• Records excerpted from a collection:
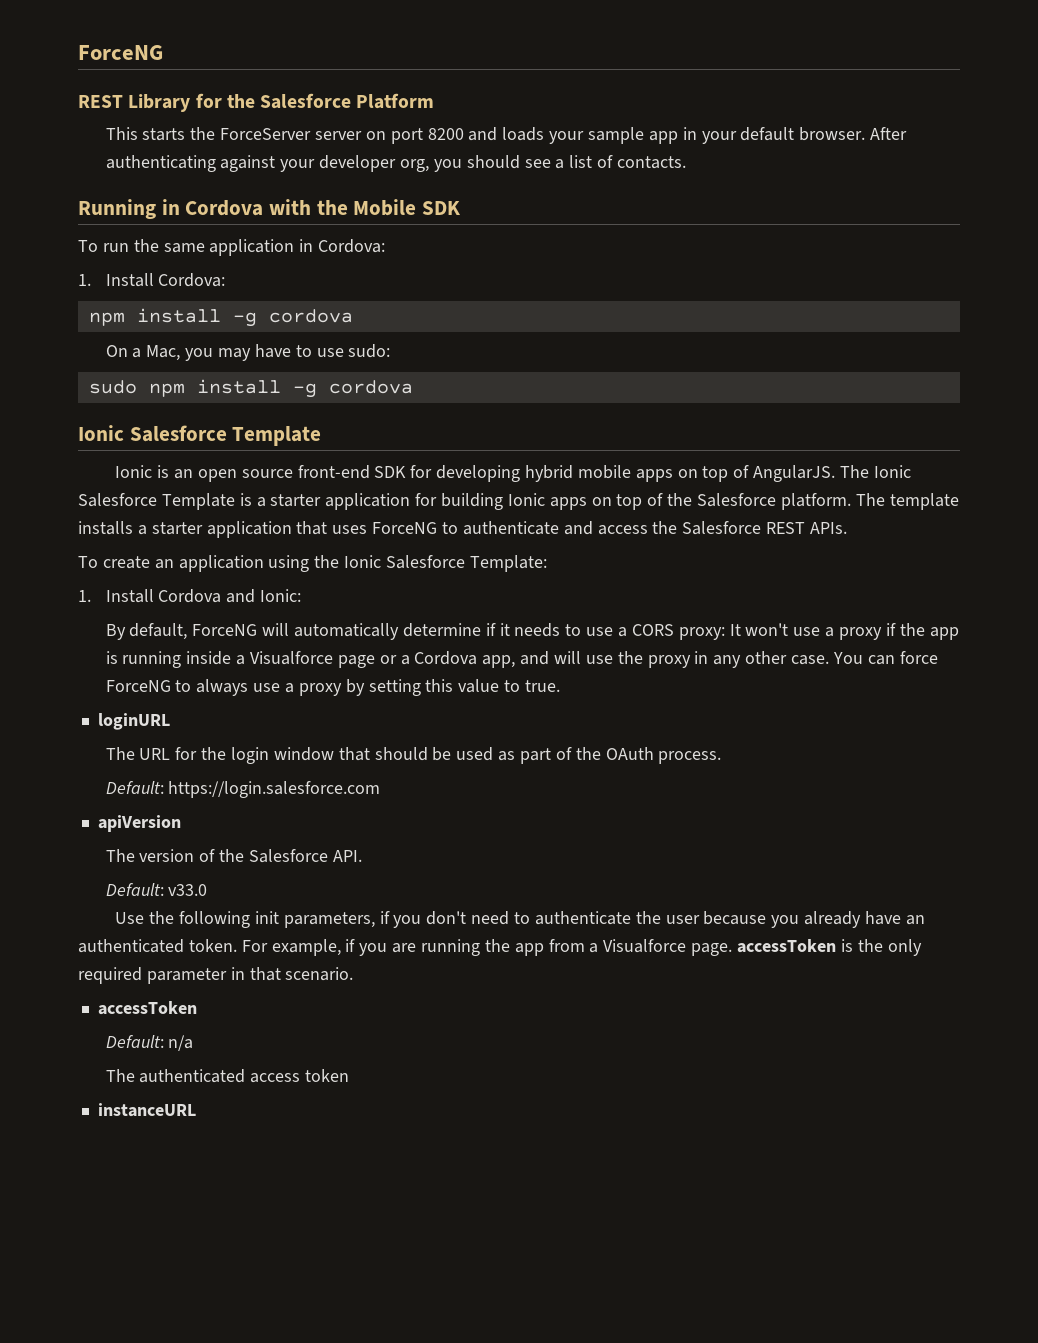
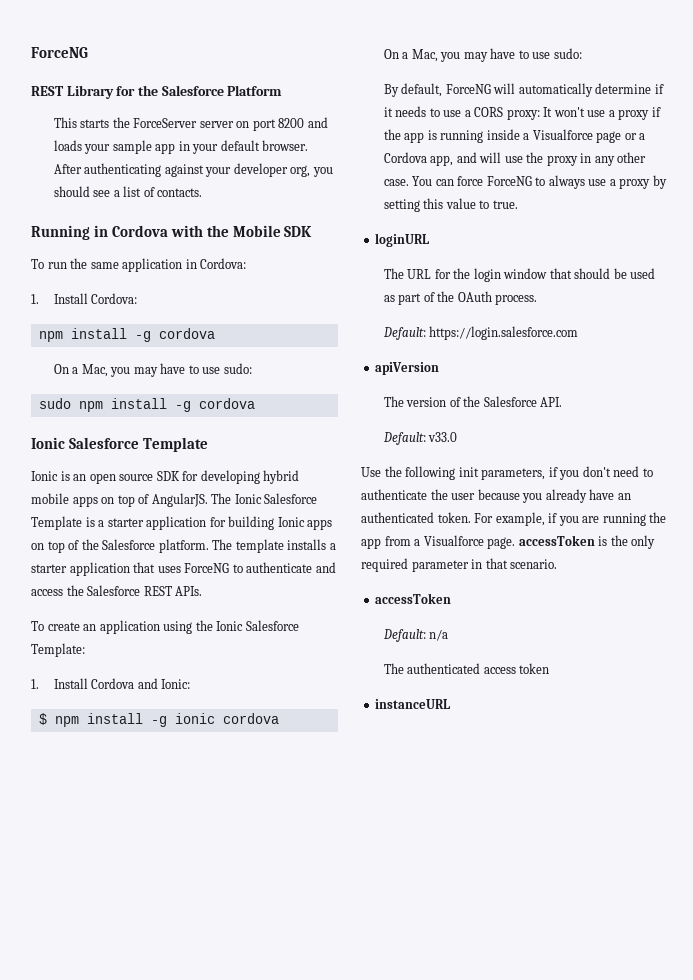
[297,465,370,479] front-end -> (154, 477) none
(302, 595) none -> [38,713,279,727] [383,48,582,62] // $ npm install -g ionic cordova // On a Mac, you may have to use sudo:

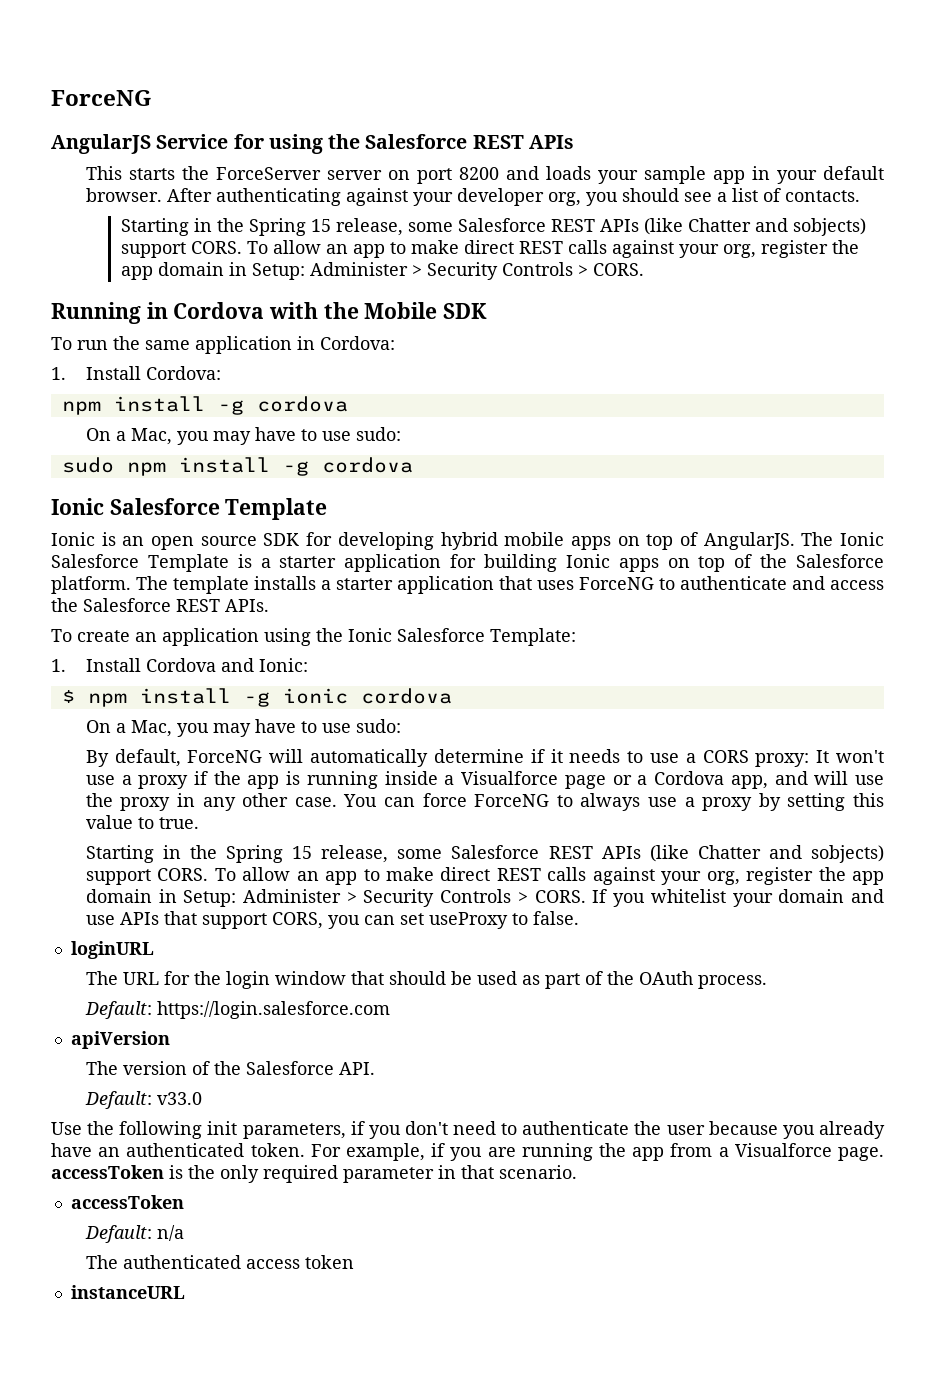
[31,85,283,99] REST Library for the Salesforce Platform -> [51,134,574,154] AngularJS Service for using the Salesforce REST APIs
(203, 192) none -> [120,218,866,236] [120,240,859,258] [120,262,644,280] // Starting in the Spring 15 release, some Salesforce REST APIs (like Chatter and sobjects) support CORS. To allow an app to make direct REST calls against your org, register the app domain in Setup: Administer > Security Controls > CORS.
(518, 204) none -> [85,845,884,863] [85,867,884,885] [85,889,885,907] [85,911,579,929] // Starting in the Spring 15 release, some Salesforce REST APIs (like Chatter and sobjects) support CORS. To allow an app to make direct REST calls against your org, register the app domain in Setup: Administer > Security Controls > CORS. If you whitelist your domain and use APIs that support CORS, you can set useProxy to false.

• Try it: Copy out the records above in full, exactly as written, but not the pictures.

• Result of this task:
[297,465,370,479] front-end -> (154, 477) none
(302, 595) none -> [38,713,279,727] [383,48,582,62] // $ npm install -g ionic cordova // On a Mac, you may have to use sudo:

[31,85,283,99] REST Library for the Salesforce Platform -> [51,134,574,154] AngularJS Service for using the Salesforce REST APIs
(203, 192) none -> [120,218,866,236] [120,240,859,258] [120,262,644,280] // Starting in the Spring 15 release, some Salesforce REST APIs (like Chatter and sobjects) support CORS. To allow an app to make direct REST calls against your org, register the app domain in Setup: Administer > Security Controls > CORS.
(518, 204) none -> [85,845,884,863] [85,867,884,885] [85,889,885,907] [85,911,579,929] // Starting in the Spring 15 release, some Salesforce REST APIs (like Chatter and sobjects) support CORS. To allow an app to make direct REST calls against your org, register the app domain in Setup: Administer > Security Controls > CORS. If you whitelist your domain and use APIs that support CORS, you can set useProxy to false.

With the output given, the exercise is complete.